Laser Power Beaming only requires physical installations at the transmitting and receiving points, and nothing in between. The receiver can be moved to a different location, closer or further away, without changing the cost of the system. And power can be available as soon as the elements are placed and turned on, instead of having to wait for wires to be buried or hung from poles.
We’ve had a very busy past few weeks (including a trip to Washington DC). In D.C., we had meetings with a variety of organizations (both in the private and public sectors) about our technology and its uses, says co-founder Tom Nugent in a latest blog post. We can’t name names at this point, but there is potential there for contracts utilizing our technology in a range of markets.

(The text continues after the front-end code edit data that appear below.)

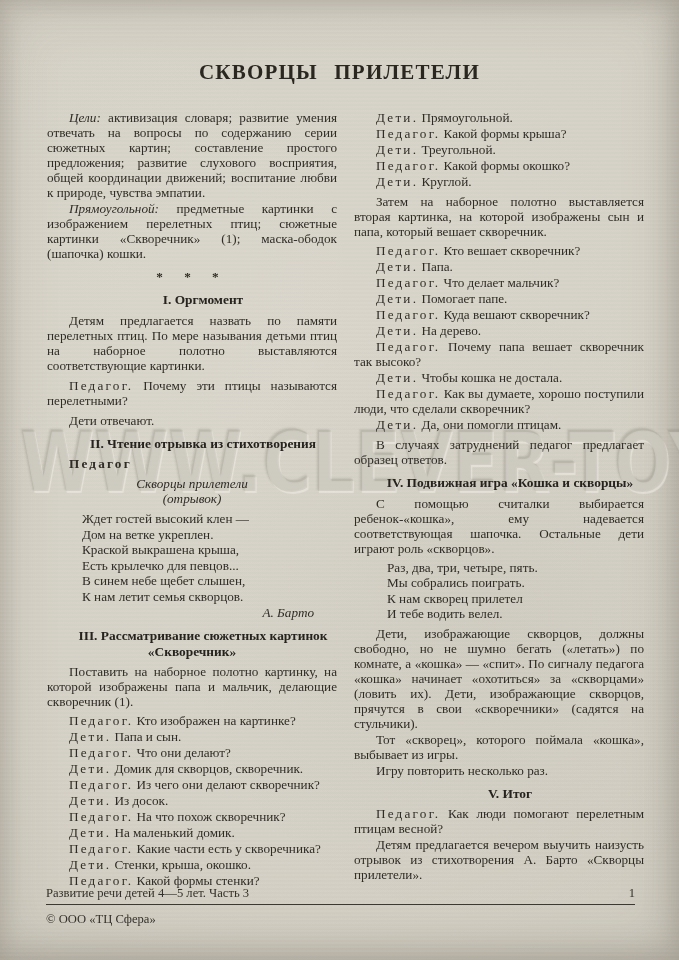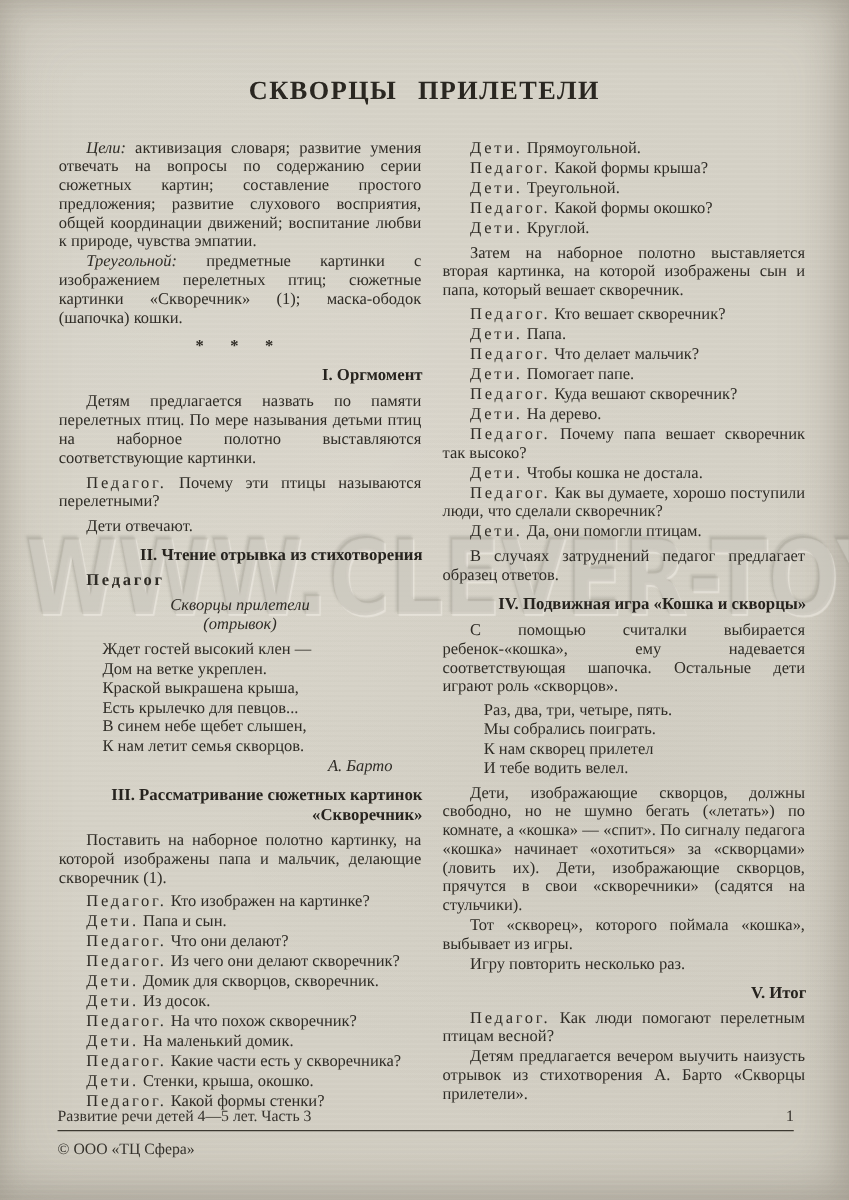--- a/index.html
+++ b/index.html
@@ -76,7 +76,7 @@
 
     <div class="col">
       <p class="para"><i class="lbl">Цели:</i> <span>активизация словаря; развитие умения отвечать на вопросы по содержанию серии сюжетных картин; составление простого предложения; развитие слухового восприятия, общей координации движений; воспитание любви к природе, чувства эмпатии.</span></p>
-      <p class="para"><i class="lbl">Треугольной:</i> <span>предметные картинки с изображением перелетных птиц; сюжетные картинки «Скворечник» (1); маска-ободок (шапочка) кошки.</span></p>
+      <p class="para"><i class="lbl">Прямоугольной:</i> <span>предметные картинки с изображением перелетных птиц; сюжетные картинки «Скворечник» (1); маска-ободок (шапочка) кошки.</span></p>
 
       <div class="separator">* * *</div>
 

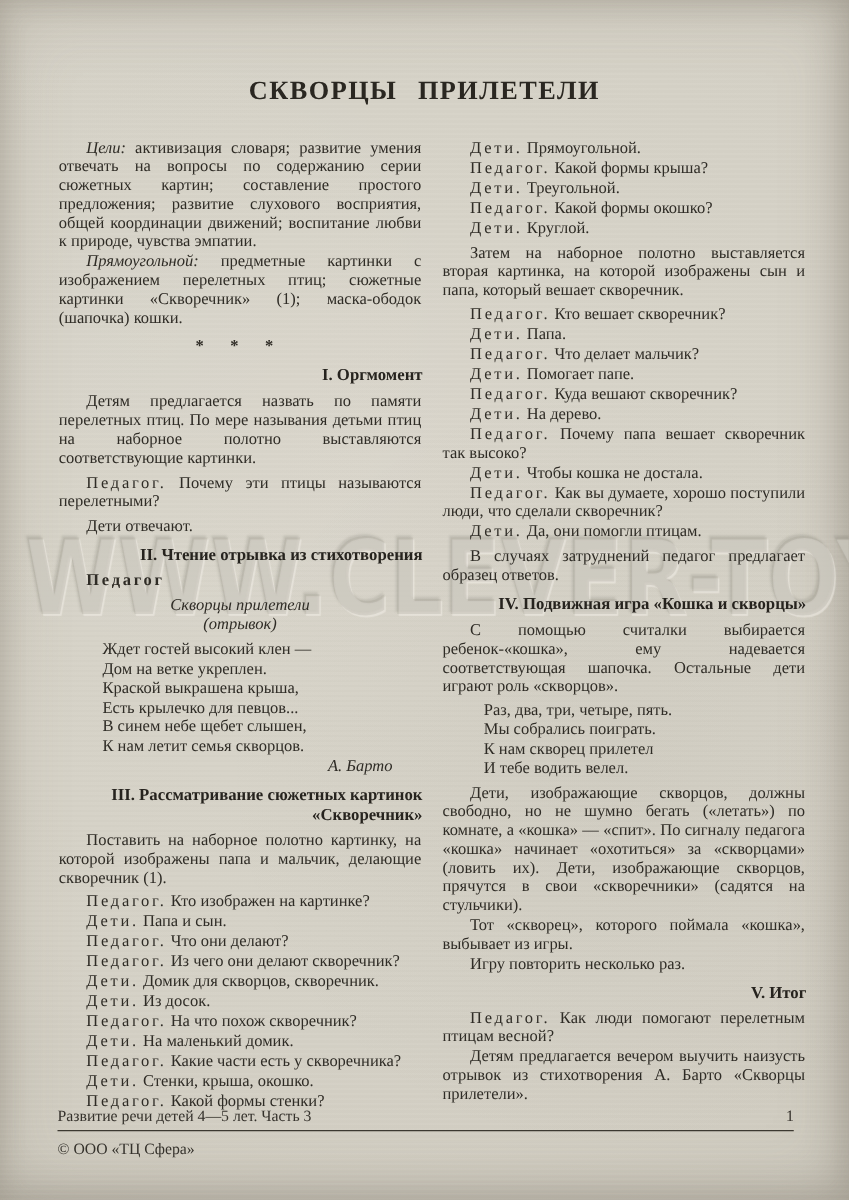--- a/index.html
+++ b/index.html
@@ -45,7 +45,7 @@
   .col p{ margin:1px; }
   .para{ text-indent:22px; }
   .gap-top{ margin-top:5px !important; }
-  h2.heading{ font-size:13.4px; line-height:15.5px; font-weight:bold; text-indent:22px; text-align:right; margin:8px 0 5px; color:#26231e; }
+  h2.heading{ font-size:13.4px; line-height:15.5px; font-weight:bold; text-indent:22px; text-align:center; margin:8px 0 5px; color:#26231e; }
   .separator{ text-align:center; font-weight:bold; letter-spacing:9px; margin:8px 0 2px; }
   .lbl{ font-style:italic; }
   .speaker{ letter-spacing:2.2px; }

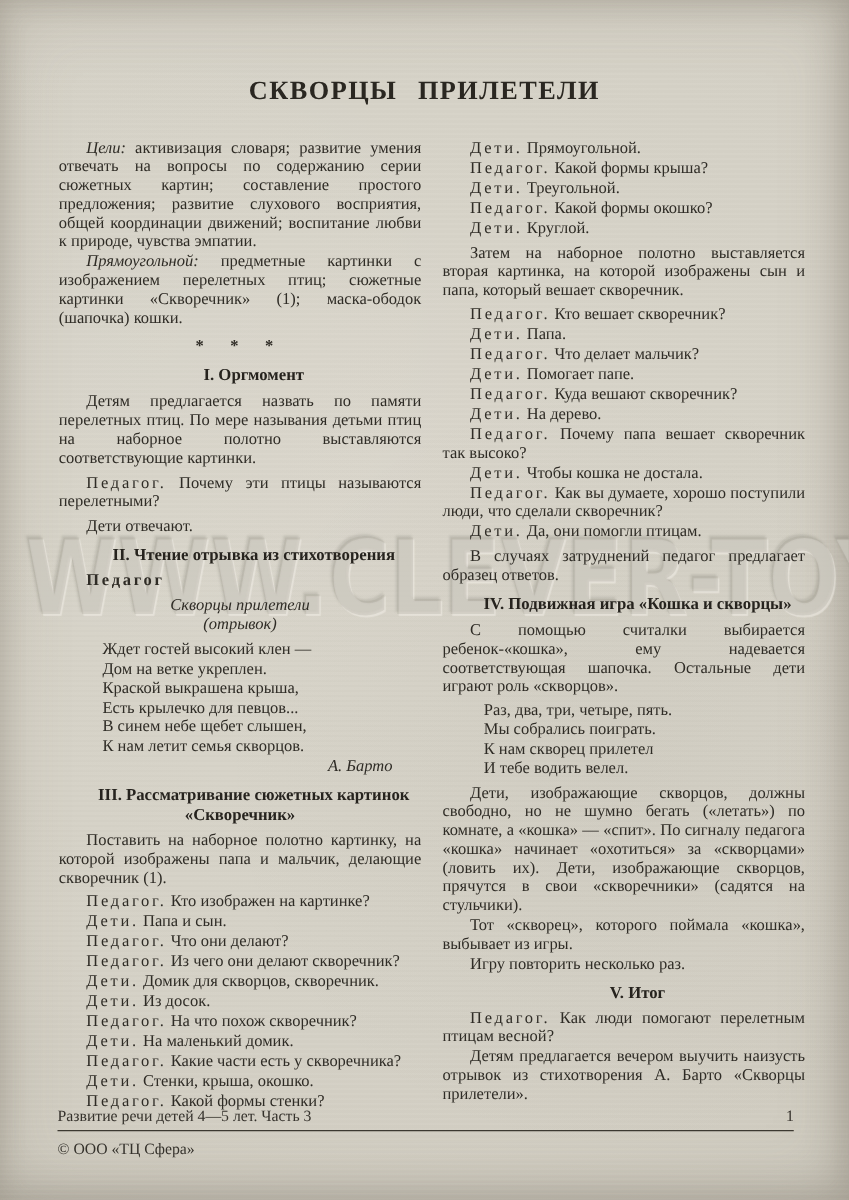--- a/index.html
+++ b/index.html
@@ -109,8 +109,8 @@
         <p class="para"><span class="speaker">Педагог.</span> <span>Кто изображен на картинке?</span></p>
         <p class="para"><span class="speaker">Дети.</span> <span>Папа и сын.</span></p>
         <p class="para"><span class="speaker">Педагог.</span> <span>Что они делают?</span></p>
+        <p class="para"><span class="speaker">Дети.</span> <span>Домик для скворцов, скворечник.</span></p>
         <p class="para"><span class="speaker">Педагог.</span> <span>Из чего они делают скворечник?</span></p>
-        <p class="para"><span class="speaker">Дети.</span> <span>Домик для скворцов, скворечник.</span></p>
         <p class="para"><span class="speaker">Дети.</span> <span>Из досок.</span></p>
         <p class="para"><span class="speaker">Педагог.</span> <span>На что похож скворечник?</span></p>
         <p class="para"><span class="speaker">Дети.</span> <span>На маленький домик.</span></p>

All in all, we’ve taken significant steps and made significant contacts in this direction in the past weeks that we believe will come to fruition in upcoming weeks and months, Nugent says.
Nugent says the company continues work on its entry for the next NASA Power Beaming Competition to be held later this year. Although the dates are still tentative, we expect that this should take place in the second or third quarter of this year, he says. This year’s competition features a purse prize of $1.1 million.